§ **PROBLEM DESCRIPTION**:
The lines below, from the one containing "SERGO - BRACCIALE" through the one containing "0.48 = 0.96", should be set down exactly, with no pictures and nothing else.

[GIVEN ENTRIES]

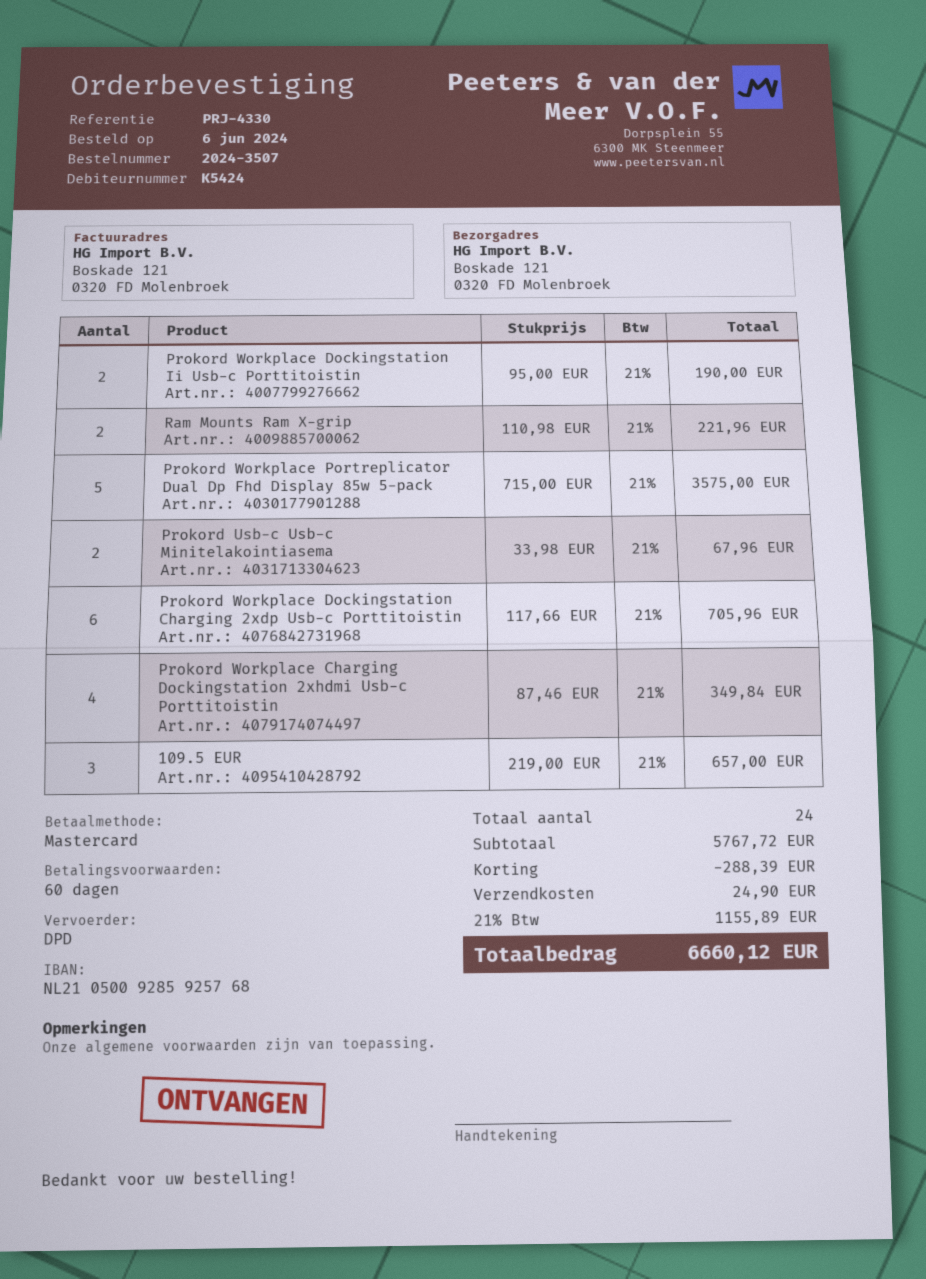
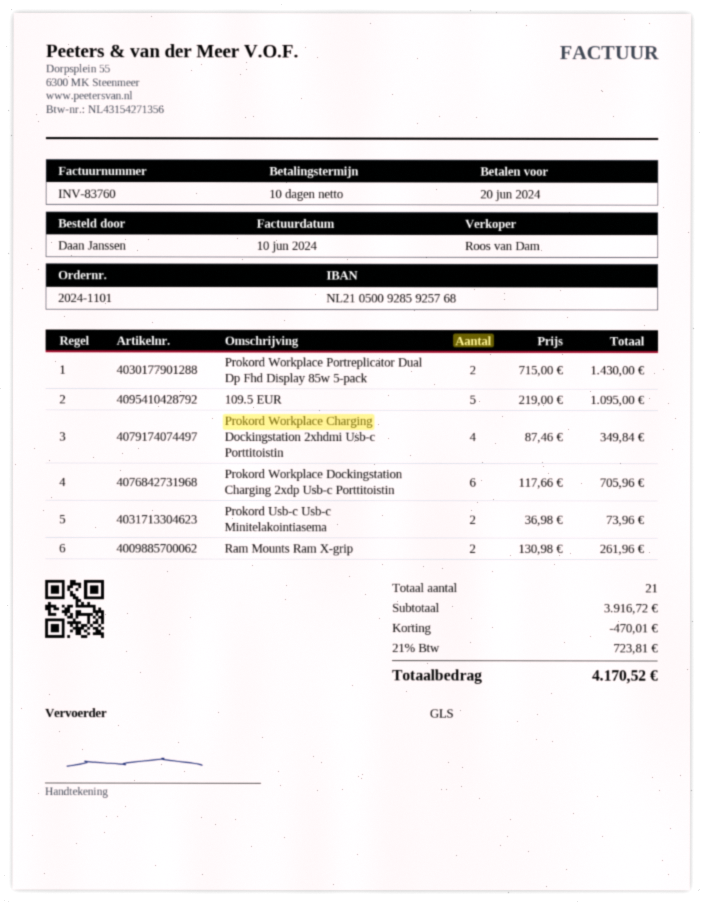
order number: 2024-3507 -> 2024-1101
payment terms: 60 days -> 10 days
shipping method: DPD -> GLS
Prokord Workplace Dockingstation Ii Usb-c Porttitoistin: 2 x 95.00 = 190.00 -> none
Ram Mounts Ram X-grip: 2 x 110.98 = 221.96 -> 2 x 130.98 = 261.96
Prokord Workplace Portreplicator Dual Dp Fhd Display 85w 5-pack: 5 x 715.00 = 3575.00 -> 2 x 715.00 = 1430.00
Prokord Usb-c Usb-c Minitelakointiasema: 2 x 33.98 = 67.96 -> 2 x 36.98 = 73.96
109.5 EUR: 3 x 219.00 = 657.00 -> 5 x 219.00 = 1095.00
total quantity: 24 -> 21
subtotal: 5767.72 -> 3916.72
discount: 288.39 -> 470.01
shipping: 24.90 -> none
tax: 21% = 1155.89 -> 21% = 723.81
total: 6660.12 -> 4170.52

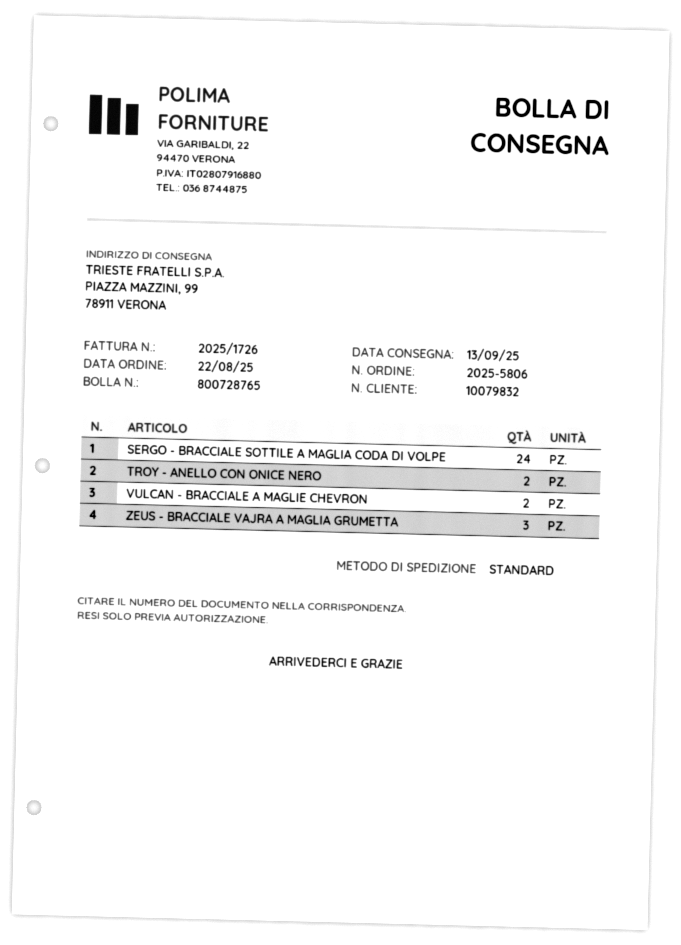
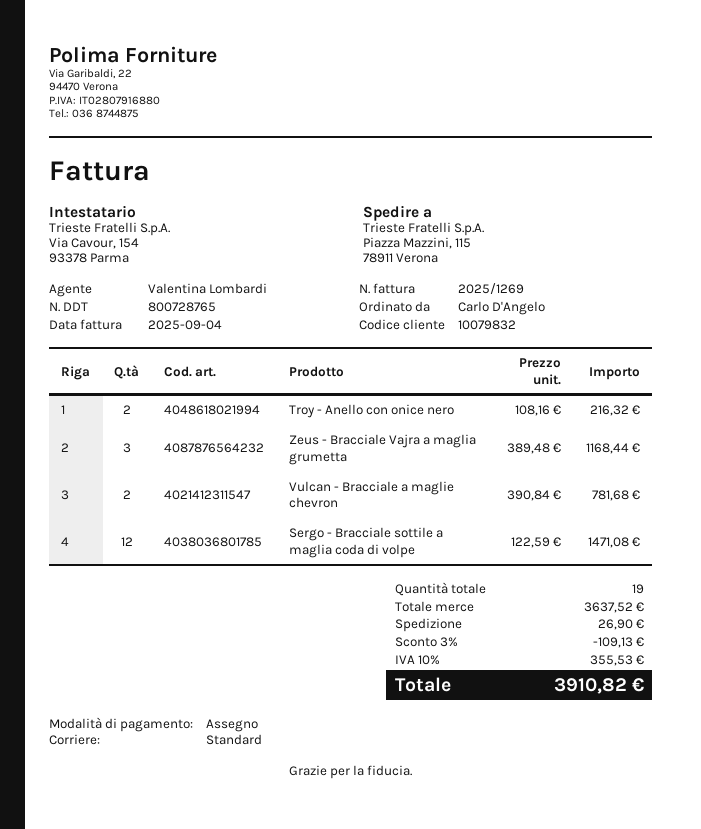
invoice number: 2025/1726 -> 2025/1269
ship to: PIAZZA MAZZINI, 99, 78911 VERONA -> Piazza Mazzini, 115, 78911 Verona
SERGO - BRACCIALE SOTTILE A MAGLIA CODA DI VOLPE: 24 -> 12

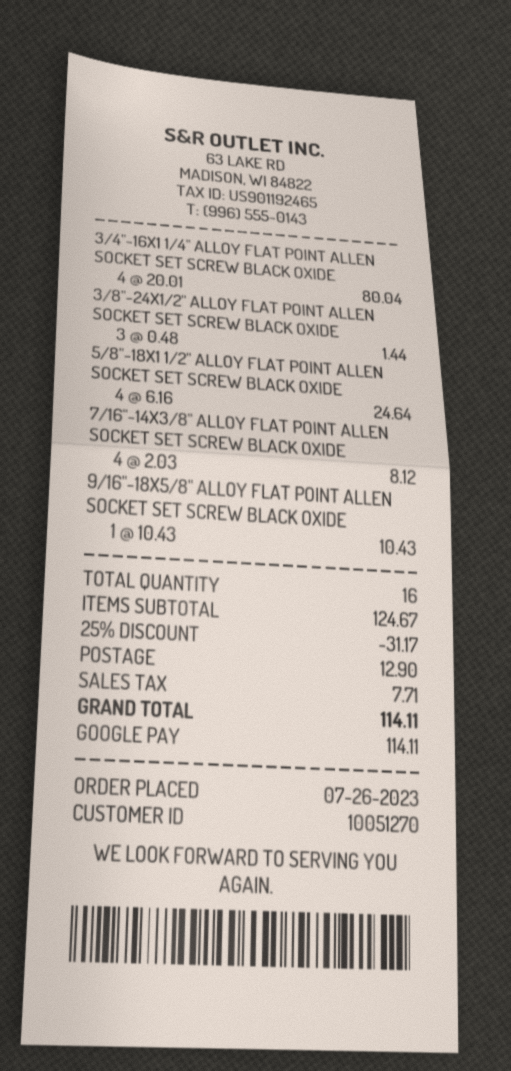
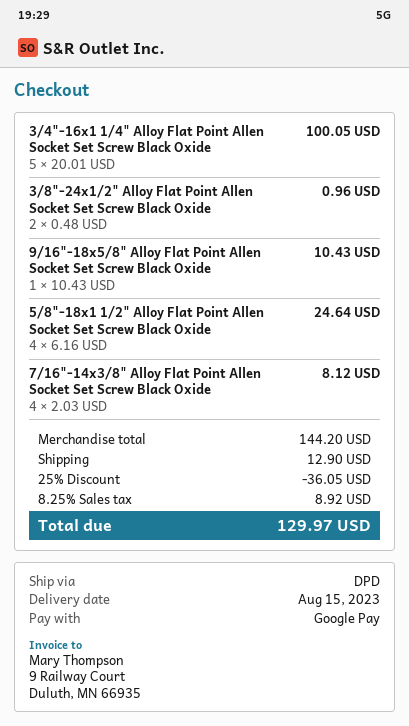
3/4"-16X1 1/4" ALLOY FLAT POINT ALLEN SOCKET SET SCREW BLACK OXIDE: 4 x 20.01 = 80.04 -> 5 x 20.01 = 100.05
3/8"-24X1/2" ALLOY FLAT POINT ALLEN SOCKET SET SCREW BLACK OXIDE: 3 x 0.48 = 1.44 -> 2 x 0.48 = 0.96
subtotal: 124.67 -> 144.20
discount: 25% = 31.17 -> 25% = 36.05
tax: 7.71 -> 8.92
total: 114.11 -> 129.97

[/GIVEN ENTRIES]

§ **EXERCISE RESPONSE**:
SERGO - BRACCIALE SOTTILE A MAGLIA CODA DI VOLPE: 24 -> 12

3/4"-16X1 1/4" ALLOY FLAT POINT ALLEN SOCKET SET SCREW BLACK OXIDE: 4 x 20.01 = 80.04 -> 5 x 20.01 = 100.05
3/8"-24X1/2" ALLOY FLAT POINT ALLEN SOCKET SET SCREW BLACK OXIDE: 3 x 0.48 = 1.44 -> 2 x 0.48 = 0.96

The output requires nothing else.